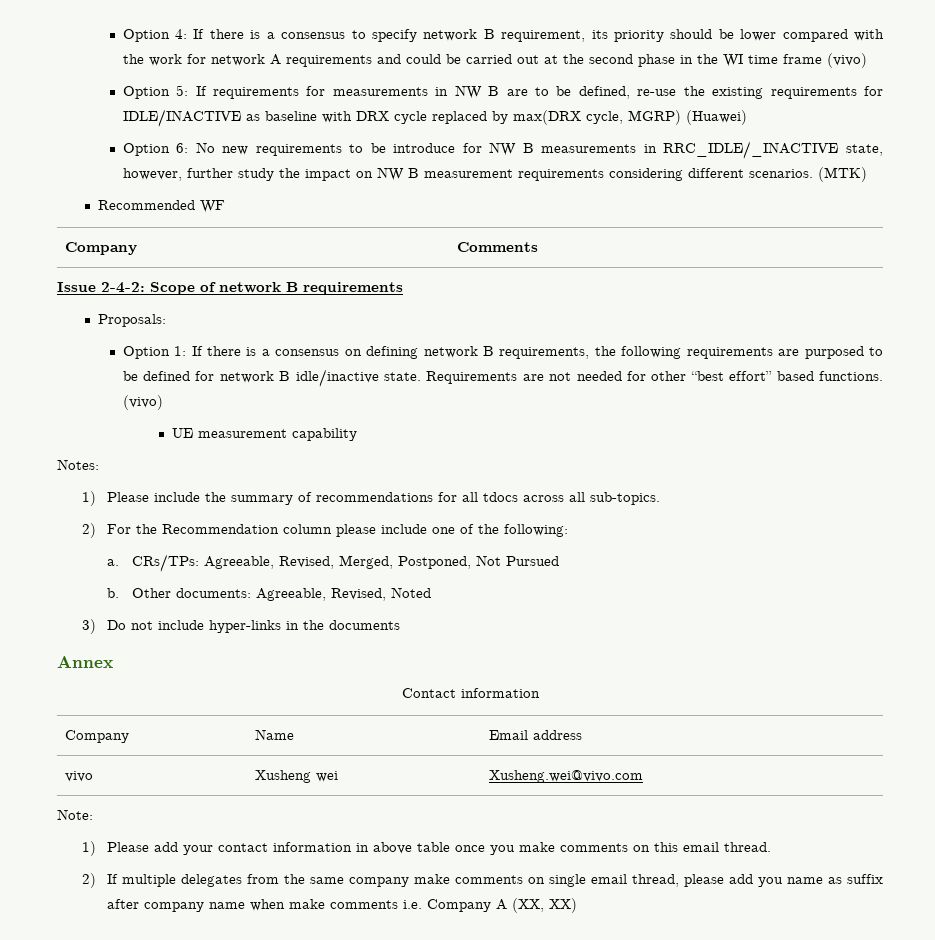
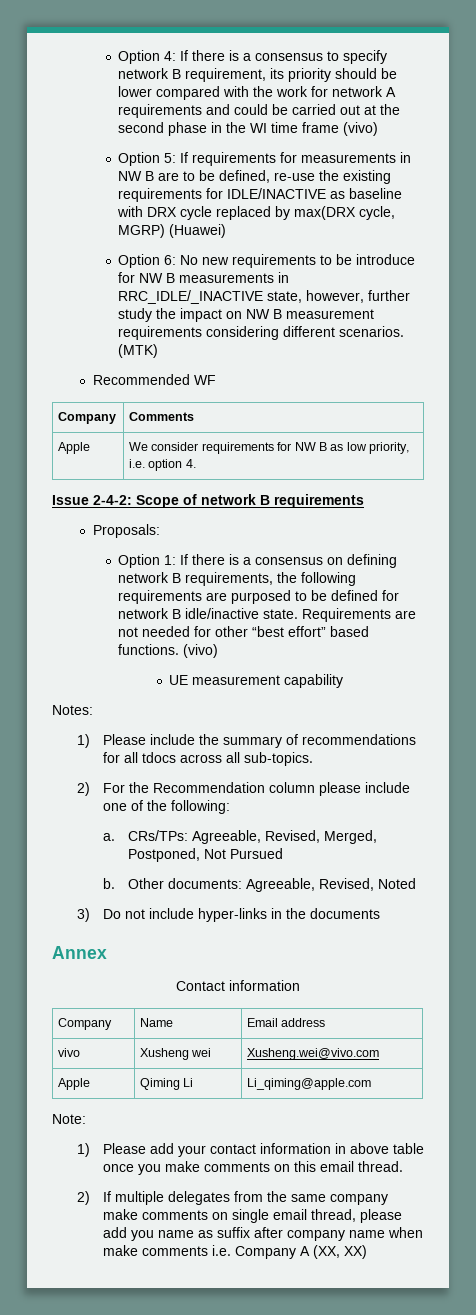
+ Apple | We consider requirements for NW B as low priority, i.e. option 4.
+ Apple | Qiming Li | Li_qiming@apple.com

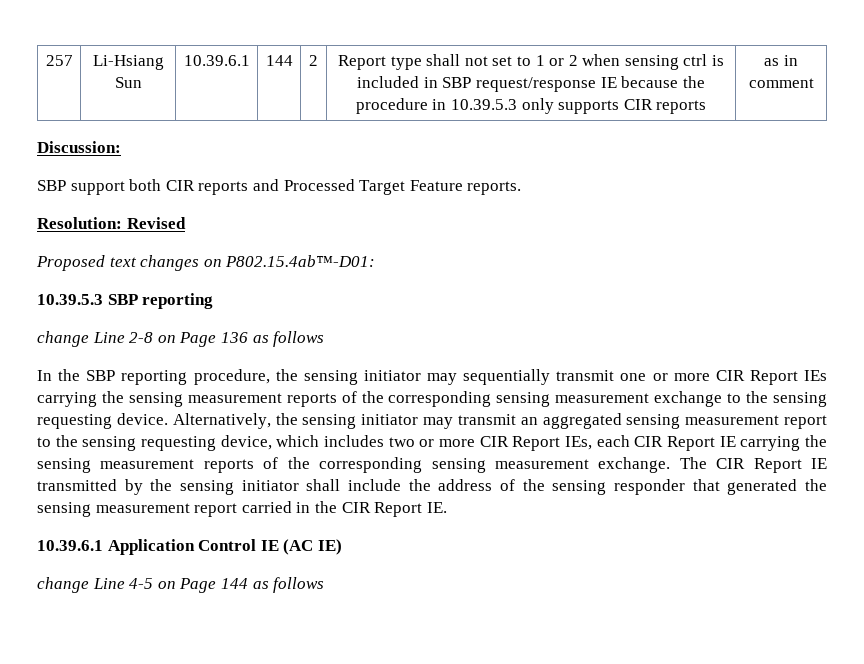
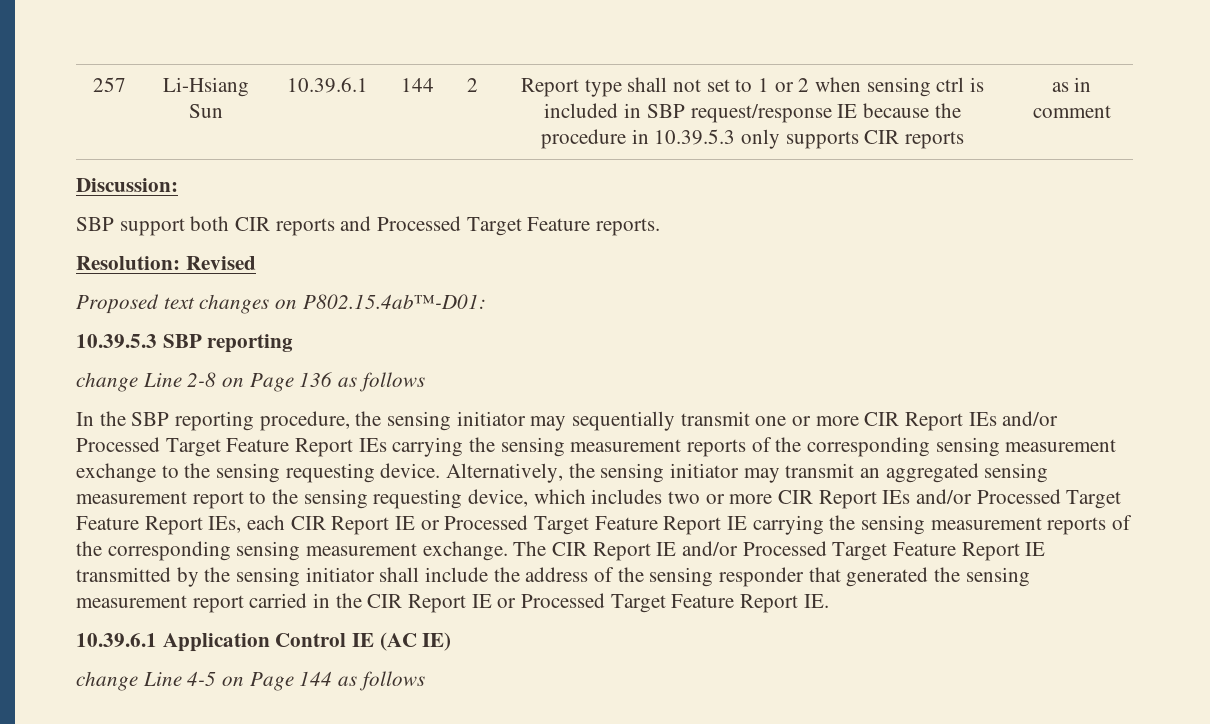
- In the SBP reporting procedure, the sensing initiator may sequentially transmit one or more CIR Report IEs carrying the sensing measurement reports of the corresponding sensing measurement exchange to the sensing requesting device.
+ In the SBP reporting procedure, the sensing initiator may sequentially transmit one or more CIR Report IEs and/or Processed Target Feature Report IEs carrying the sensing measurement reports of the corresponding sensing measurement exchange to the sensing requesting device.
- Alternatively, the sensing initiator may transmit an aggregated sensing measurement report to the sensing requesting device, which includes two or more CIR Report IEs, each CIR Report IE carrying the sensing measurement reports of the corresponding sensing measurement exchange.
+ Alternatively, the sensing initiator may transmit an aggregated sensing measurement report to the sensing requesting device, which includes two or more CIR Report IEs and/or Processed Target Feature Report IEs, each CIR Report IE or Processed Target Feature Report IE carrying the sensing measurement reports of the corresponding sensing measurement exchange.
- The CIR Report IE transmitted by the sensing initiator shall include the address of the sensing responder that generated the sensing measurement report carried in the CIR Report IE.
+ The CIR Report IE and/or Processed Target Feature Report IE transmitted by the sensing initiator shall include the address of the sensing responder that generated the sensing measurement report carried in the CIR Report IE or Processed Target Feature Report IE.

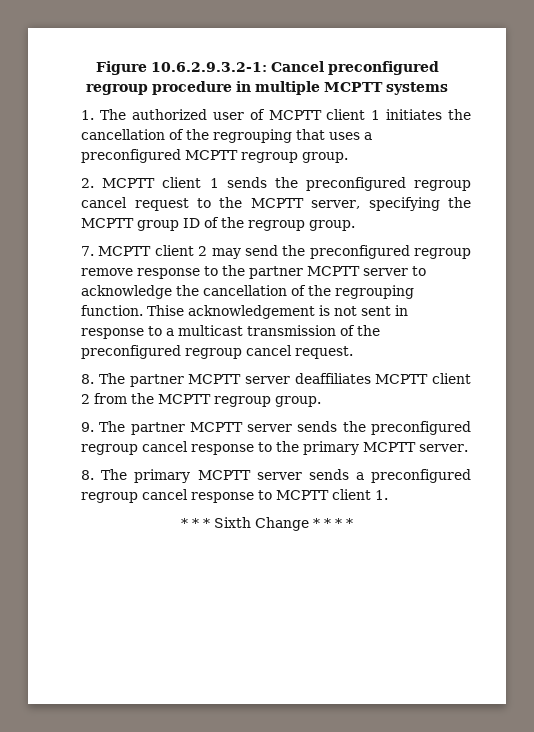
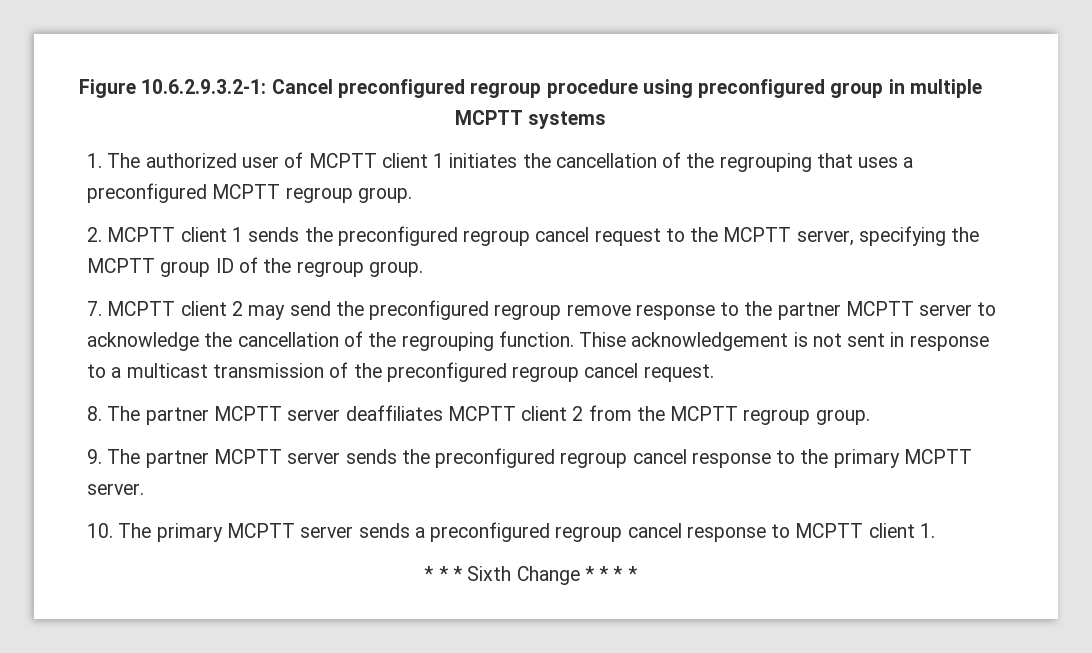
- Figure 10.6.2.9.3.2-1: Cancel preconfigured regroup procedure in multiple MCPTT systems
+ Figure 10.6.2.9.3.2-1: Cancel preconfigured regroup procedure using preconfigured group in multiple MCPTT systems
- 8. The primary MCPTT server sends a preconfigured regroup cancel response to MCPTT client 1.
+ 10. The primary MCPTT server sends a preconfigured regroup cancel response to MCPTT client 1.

------------------------------------------------------------

What you should do:
Please find, in the entries above, every line where "Apple" occurs, and copy it.

Task output:
+ Apple | We consider requirements for NW B as low priority, i.e. option 4.
+ Apple | Qiming Li | Li_qiming@apple.com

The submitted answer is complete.